- [Task details] Given the listing below, write out exactly the lines starting with the line that has "దాన్నే కబళం పెట్టినప్పుడు కులవర్గ" and going on through the line that has "అంతమొందాలి ! లేకుంటే", both kept.

BEGIN

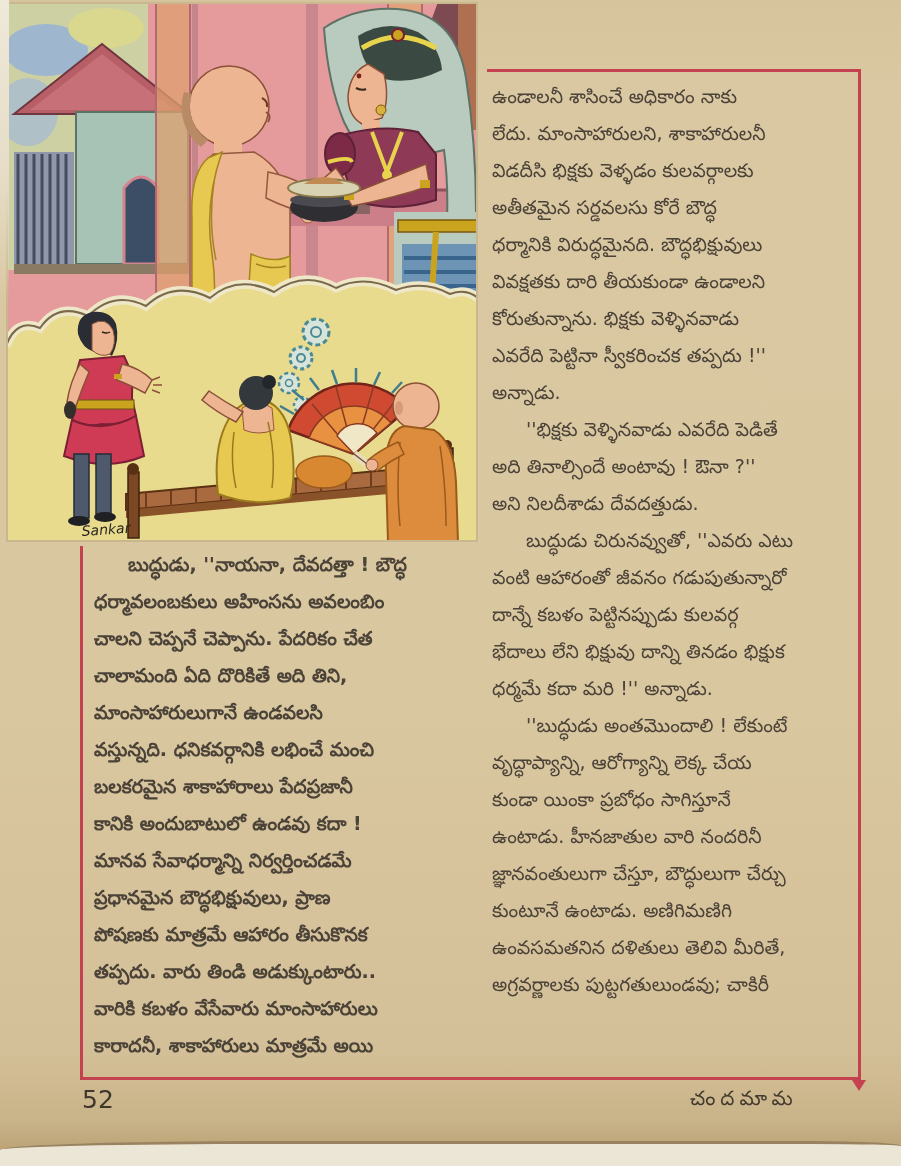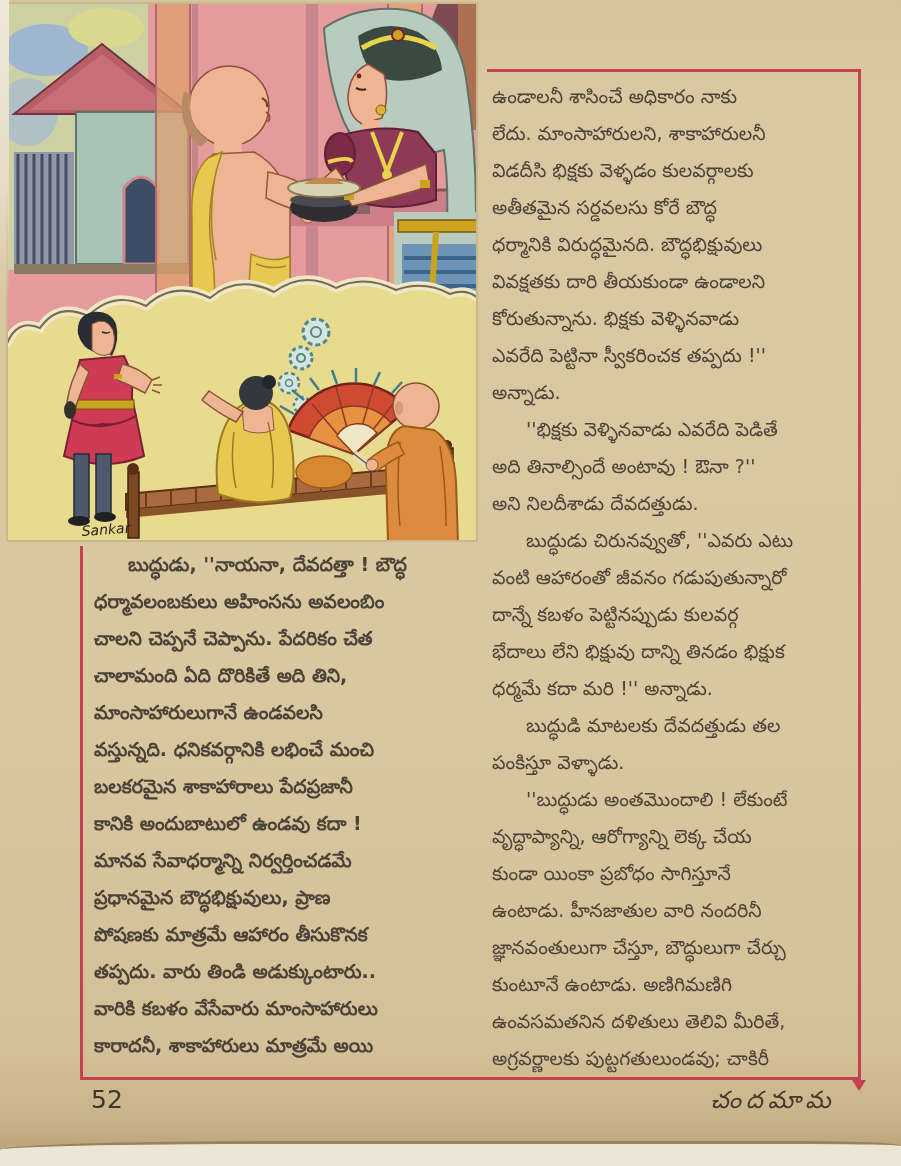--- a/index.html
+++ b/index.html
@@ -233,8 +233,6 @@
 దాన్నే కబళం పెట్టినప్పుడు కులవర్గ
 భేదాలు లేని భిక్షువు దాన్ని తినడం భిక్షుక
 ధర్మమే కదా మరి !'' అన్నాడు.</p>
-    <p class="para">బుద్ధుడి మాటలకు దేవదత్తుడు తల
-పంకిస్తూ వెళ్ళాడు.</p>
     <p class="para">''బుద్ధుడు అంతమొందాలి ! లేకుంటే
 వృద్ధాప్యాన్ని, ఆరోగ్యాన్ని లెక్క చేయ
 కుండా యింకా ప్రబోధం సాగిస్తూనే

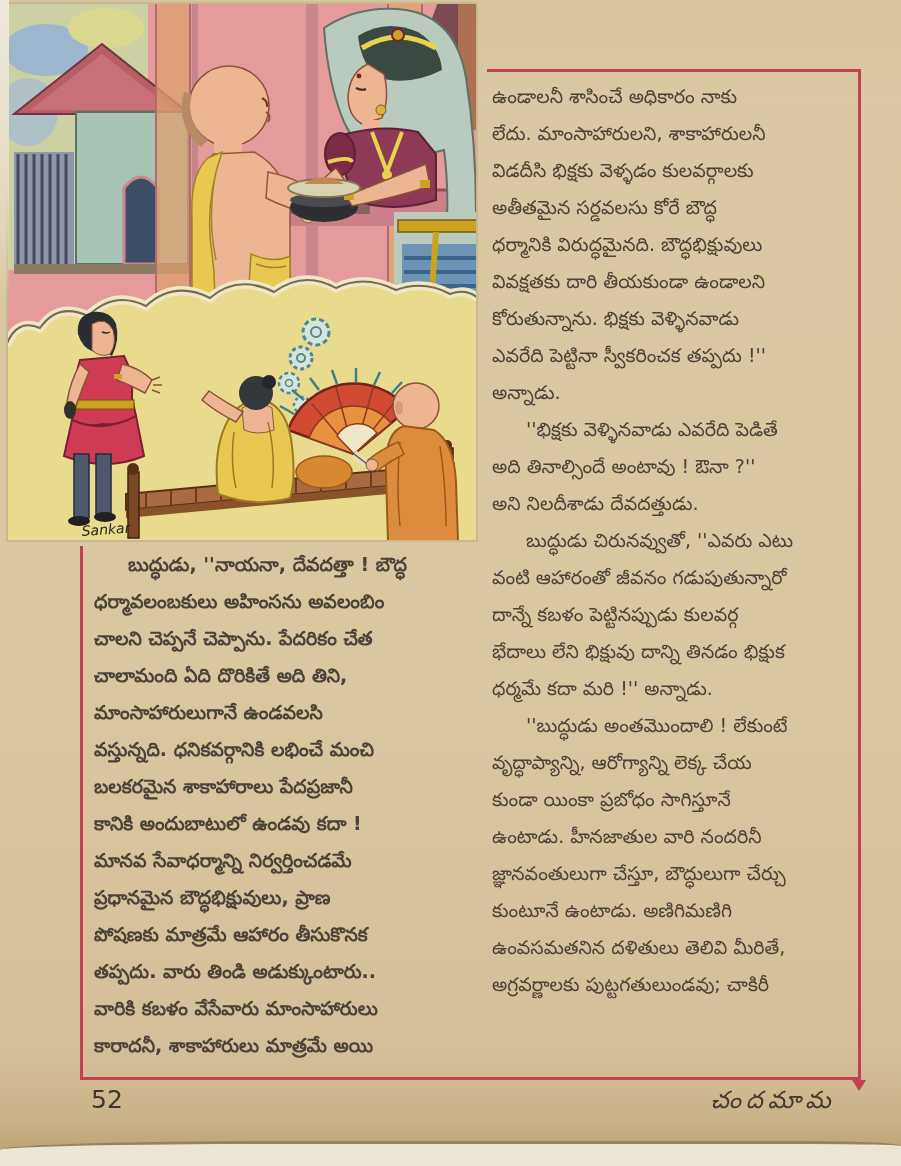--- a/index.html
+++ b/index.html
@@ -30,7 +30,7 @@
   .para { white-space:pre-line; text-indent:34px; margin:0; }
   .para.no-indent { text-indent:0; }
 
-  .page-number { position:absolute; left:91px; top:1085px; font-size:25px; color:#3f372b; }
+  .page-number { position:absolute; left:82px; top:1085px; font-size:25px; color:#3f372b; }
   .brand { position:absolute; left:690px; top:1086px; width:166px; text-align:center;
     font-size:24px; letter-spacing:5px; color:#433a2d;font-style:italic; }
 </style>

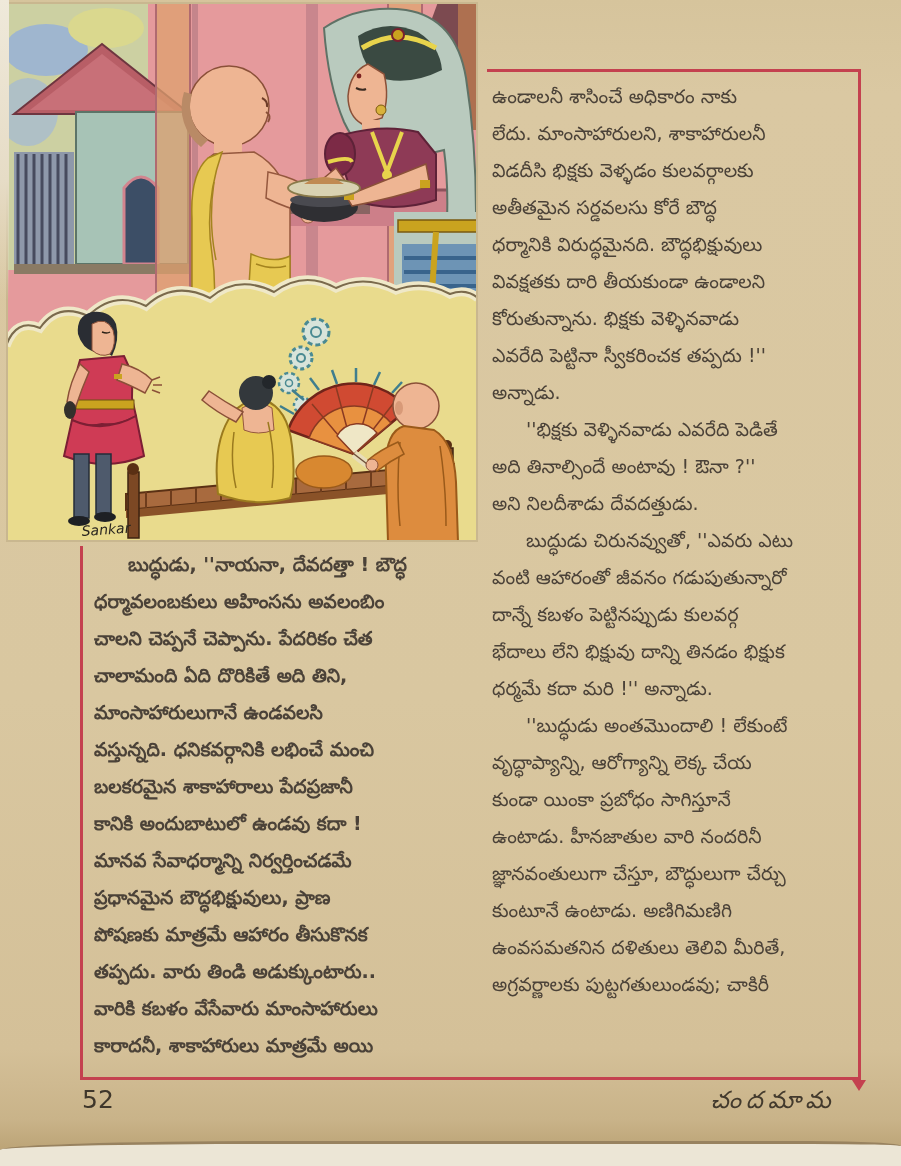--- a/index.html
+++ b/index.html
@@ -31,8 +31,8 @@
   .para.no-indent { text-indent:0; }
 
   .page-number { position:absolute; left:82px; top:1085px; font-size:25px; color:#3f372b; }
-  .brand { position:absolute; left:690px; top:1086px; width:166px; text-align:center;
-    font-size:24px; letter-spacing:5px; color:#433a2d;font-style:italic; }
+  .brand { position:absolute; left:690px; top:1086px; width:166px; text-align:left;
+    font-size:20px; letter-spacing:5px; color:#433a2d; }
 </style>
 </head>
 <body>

END

- [The completed task]
 దాన్నే కబళం పెట్టినప్పుడు కులవర్గ
 భేదాలు లేని భిక్షువు దాన్ని తినడం భిక్షుక
 ధర్మమే కదా మరి !'' అన్నాడు.</p>
-    <p class="para">బుద్ధుడి మాటలకు దేవదత్తుడు తల
-పంకిస్తూ వెళ్ళాడు.</p>
     <p class="para">''బుద్ధుడు అంతమొందాలి ! లేకుంటే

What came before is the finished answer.